4. Notable Companies/People
- Google DeepMind: Highlighted for the VEO 3.1 video model (interview with Jessica Gallagos) and the revolutionary C2S Scale 27B model.
- OpenAI/Sam Altman: Mentioned for the planned release of “adult mode” and updates to ChatGPT’s memory management.
- Anthropic: Released Haiku 4.5, noted as being twice as fast as its predecessor.
- Qwen Team: Praised for the extensive testing and release of smaller, high-performing VL models.
- Cognition: Mentioned for the breaking news release of SweetGrap (discussed with Svik).
5. Future Implications
The conversation strongly suggests the industry is moving toward:
- Specialized, High-Impact AI: Models trained specifically on domain-specific “languages” (like biological sequences) can yield profound, emergent scientific insights, moving beyond general-purpose reasoning.
- Ubiquitous OS Integration: Microsoft embedding Copilot directly into Windows 11 signals a future where operating systems are primarily controlled via natural language commands.

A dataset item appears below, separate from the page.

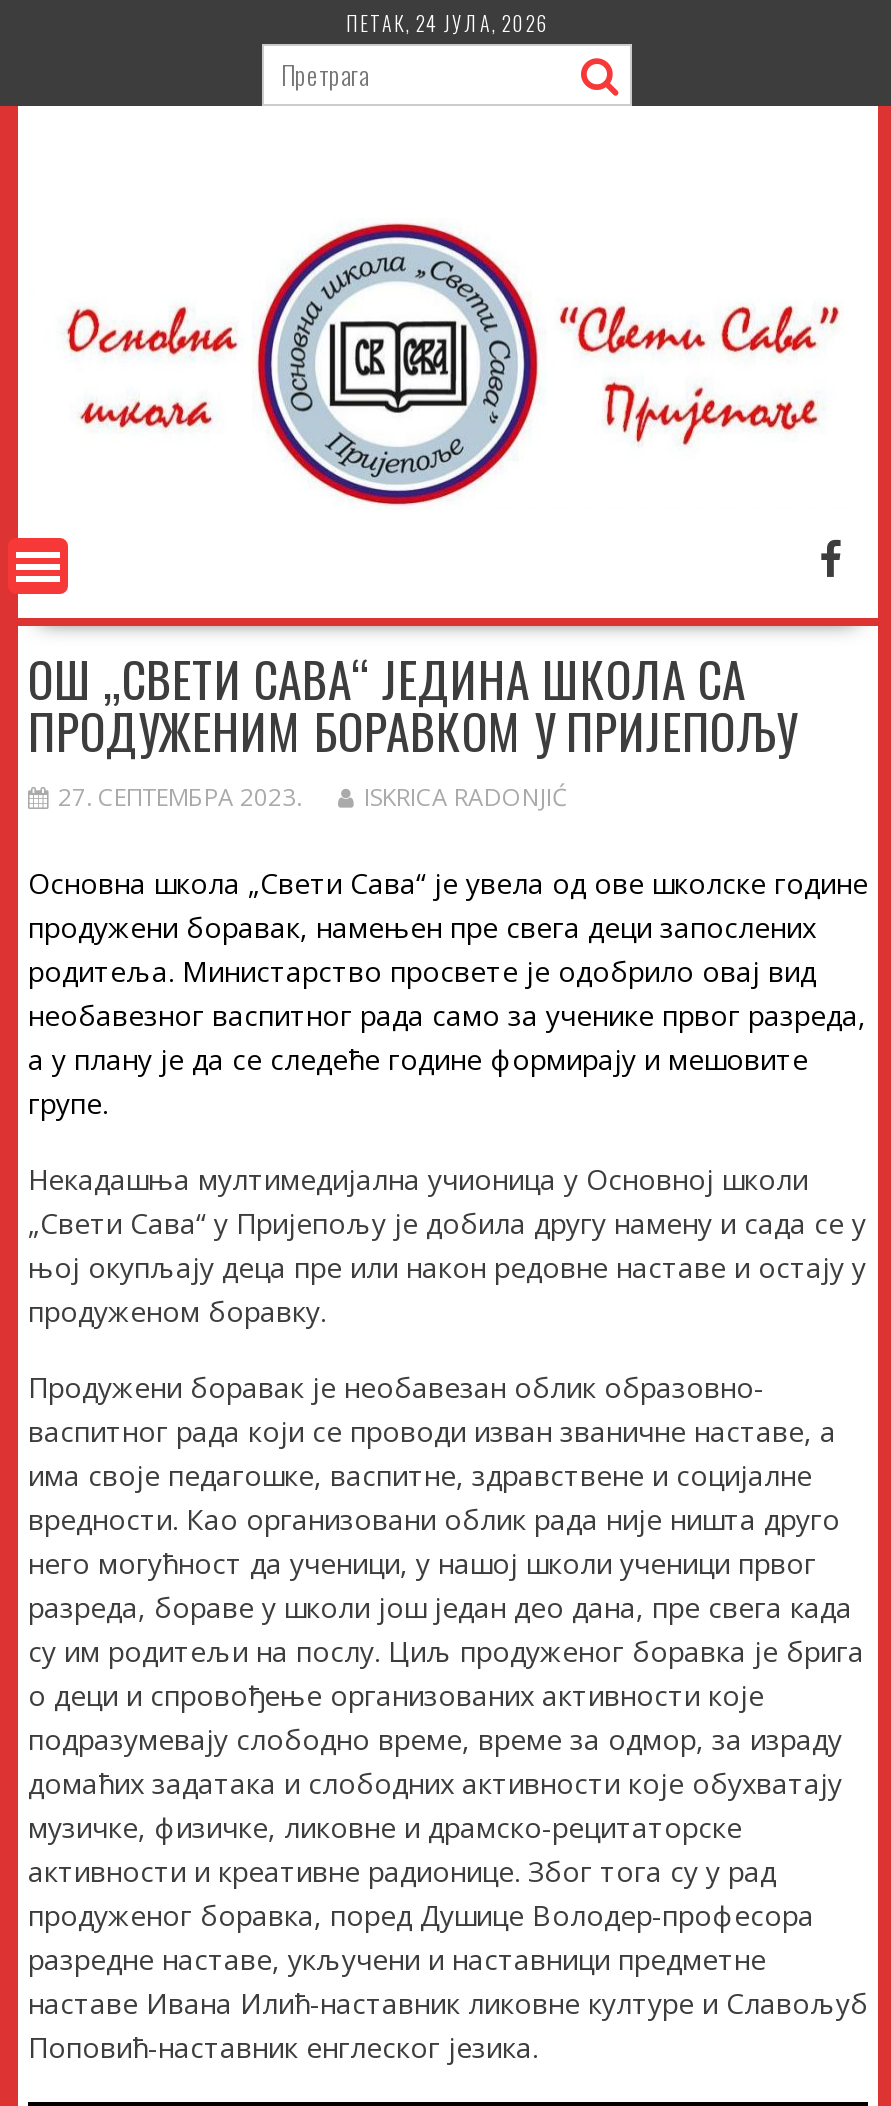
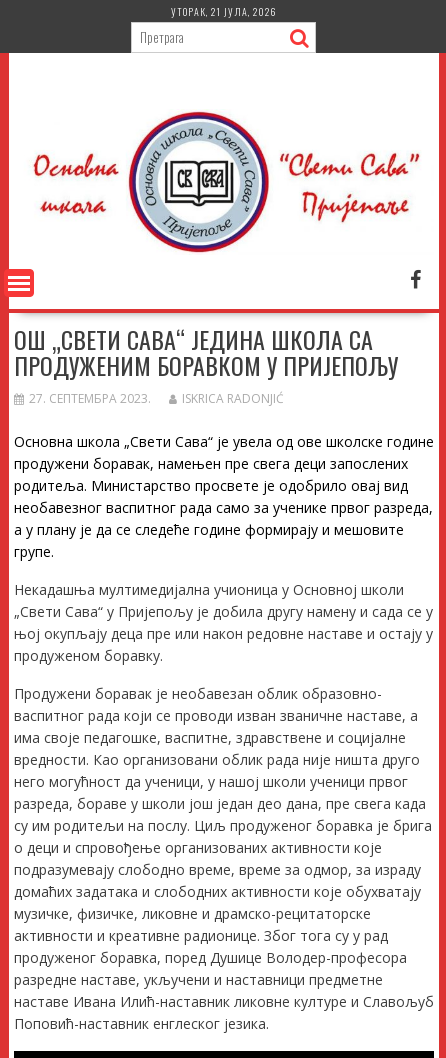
- ПЕТАК, 24 ЈУЛА, 2026
+ УТОРАК, 21 ЈУЛА, 2026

- Increased Model Accessibility: The release of powerful models like C2S Scale (27B) and smaller Qwen VL models means cutting-edge performance is becoming accessible for local deployment and specialized fine-tuning.
6. Target Audience
This episode is highly valuable for AI/ML Engineers, AI Researchers, Product Managers in Tech, and Technology Investors who need a rapid, comprehensive overview of the latest model releases, technical breakthroughs, and strategic shifts across the AI ecosystem.
🏢 Companies Mentioned
đź’¬ Key Insights
"Ruler is basically like an automated LLM judge. We do a bunch of work to make LLM judge work really, really well for RL. And in practice, this works phenomenally well, surprisingly well, where... a very hard part in doing RL was getting that reward function..."
"The Thinking Machines post about LoRAs... basically showed when you're doing RL at least, there is zero discernible difference in training all the parameters versus training a LoRA."
"If you have a bunch of different LoRAs, and LoRAs are just, it stands for Low-Rank Adapter... you can actually at inference time still batch together inference requests from different requests that are using different LoRAs, and it can all be run efficiently in the same batch as if they were all running against the same model."
"Fundamentally the way RL works is... you're going to have your deep research agent go off and research 100 different questions... Comes back with the final answer, and then you're going to take all those final answers and you're going to have to grade them some way... Then you're going to use that to train and update your model..."
"Traditionally, if you're managing your own GPUs and starting everything up that way, you might take like a couple of minutes every time you start a run... With serverless RL... it just takes a couple of seconds to start up, and you can be off to the races."
"If you've done as much as you can and you're sort of hitting a limit, it's like, hey, my agent is doing what I want 80% of the time and then there's like these 20% of the cases where it's not, that's where I think it makes sense to bring in RL and you can get that last 20% of the performance."